(TASK TO COMPLETE):
Below are records to return verbatim; the pictures are to be dropped.

[RECORDS SUPPLIED Boundary: Start]

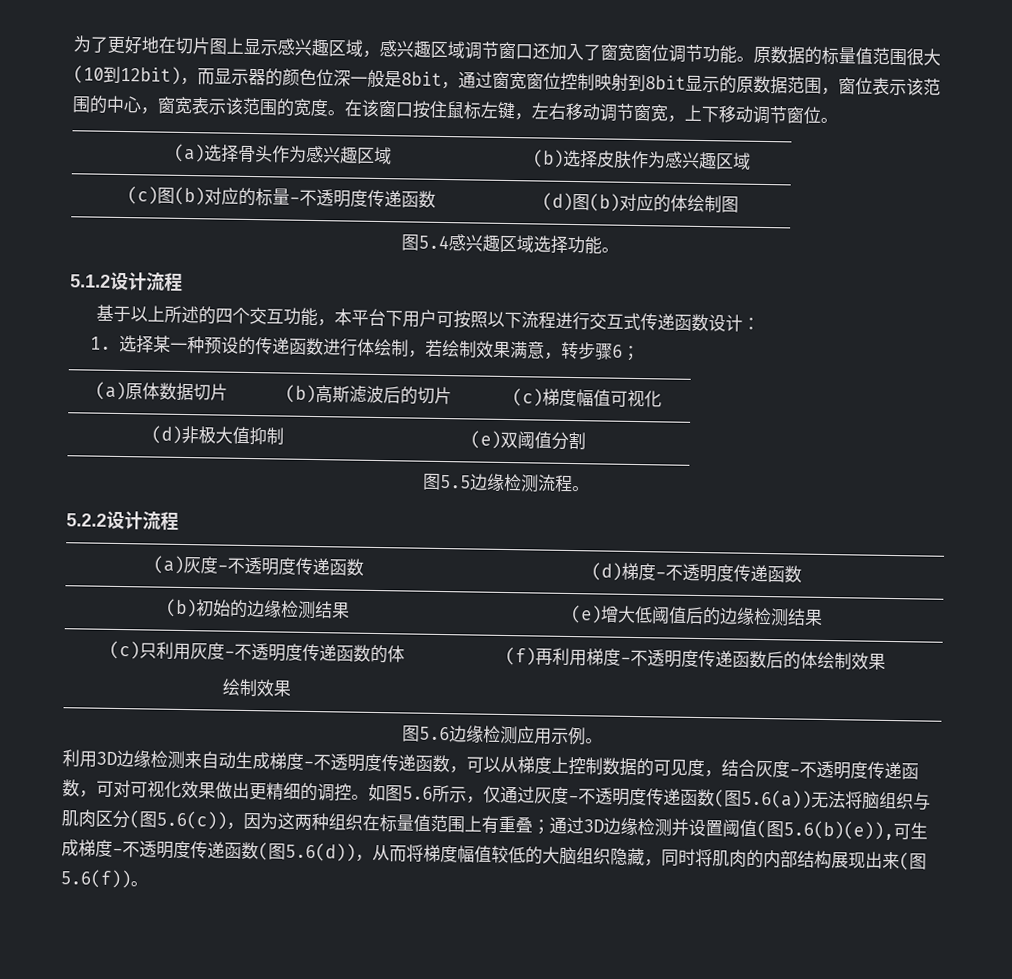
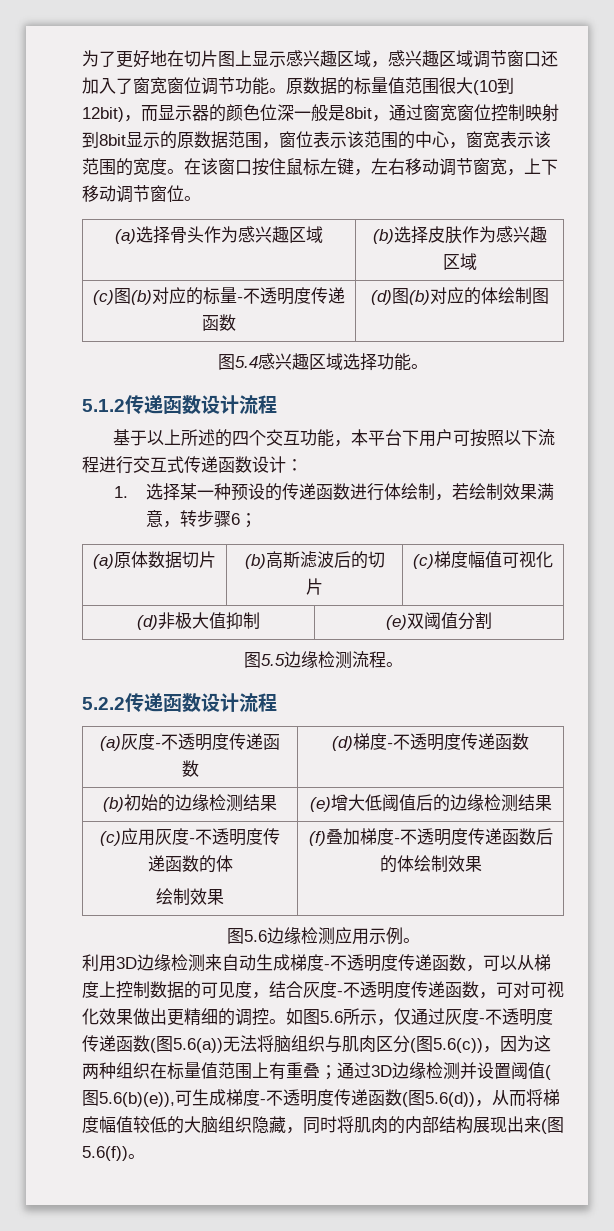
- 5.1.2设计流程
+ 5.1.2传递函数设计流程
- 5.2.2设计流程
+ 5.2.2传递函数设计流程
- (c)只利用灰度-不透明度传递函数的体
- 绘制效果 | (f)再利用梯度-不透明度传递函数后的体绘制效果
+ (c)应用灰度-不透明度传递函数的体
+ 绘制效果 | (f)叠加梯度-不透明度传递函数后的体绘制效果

[RECORDS SUPPLIED Boundary: End]

(RESPONSE):
- 5.1.2设计流程
+ 5.1.2传递函数设计流程
- 5.2.2设计流程
+ 5.2.2传递函数设计流程
- (c)只利用灰度-不透明度传递函数的体
- 绘制效果 | (f)再利用梯度-不透明度传递函数后的体绘制效果
+ (c)应用灰度-不透明度传递函数的体
+ 绘制效果 | (f)叠加梯度-不透明度传递函数后的体绘制效果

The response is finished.